- **WHAT IS REQUIRED**: Write out exactly the lines below that run from the line containing "subtotal: 37893.11 -> 38866.91" through the last line of the records.

- **PROVIDED DATA**:
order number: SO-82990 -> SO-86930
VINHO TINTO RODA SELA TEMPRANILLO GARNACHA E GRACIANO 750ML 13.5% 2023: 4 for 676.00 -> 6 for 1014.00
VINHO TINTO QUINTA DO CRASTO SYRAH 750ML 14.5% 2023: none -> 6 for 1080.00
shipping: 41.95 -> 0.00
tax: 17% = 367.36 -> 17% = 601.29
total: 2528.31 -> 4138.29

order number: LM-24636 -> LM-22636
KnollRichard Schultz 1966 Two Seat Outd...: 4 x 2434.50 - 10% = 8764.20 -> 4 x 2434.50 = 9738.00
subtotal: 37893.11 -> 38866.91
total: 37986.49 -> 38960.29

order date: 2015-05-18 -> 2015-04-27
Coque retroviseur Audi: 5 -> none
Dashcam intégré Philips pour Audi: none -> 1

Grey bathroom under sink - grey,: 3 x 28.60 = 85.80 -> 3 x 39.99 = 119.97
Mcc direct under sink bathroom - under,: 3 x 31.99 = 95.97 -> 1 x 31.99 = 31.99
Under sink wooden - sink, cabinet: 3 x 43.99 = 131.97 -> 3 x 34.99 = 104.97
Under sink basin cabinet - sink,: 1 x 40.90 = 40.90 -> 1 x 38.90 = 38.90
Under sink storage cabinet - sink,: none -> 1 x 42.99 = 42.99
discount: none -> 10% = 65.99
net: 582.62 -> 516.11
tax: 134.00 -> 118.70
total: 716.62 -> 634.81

- **REPLY**:
subtotal: 37893.11 -> 38866.91
total: 37986.49 -> 38960.29

order date: 2015-05-18 -> 2015-04-27
Coque retroviseur Audi: 5 -> none
Dashcam intégré Philips pour Audi: none -> 1

Grey bathroom under sink - grey,: 3 x 28.60 = 85.80 -> 3 x 39.99 = 119.97
Mcc direct under sink bathroom - under,: 3 x 31.99 = 95.97 -> 1 x 31.99 = 31.99
Under sink wooden - sink, cabinet: 3 x 43.99 = 131.97 -> 3 x 34.99 = 104.97
Under sink basin cabinet - sink,: 1 x 40.90 = 40.90 -> 1 x 38.90 = 38.90
Under sink storage cabinet - sink,: none -> 1 x 42.99 = 42.99
discount: none -> 10% = 65.99
net: 582.62 -> 516.11
tax: 134.00 -> 118.70
total: 716.62 -> 634.81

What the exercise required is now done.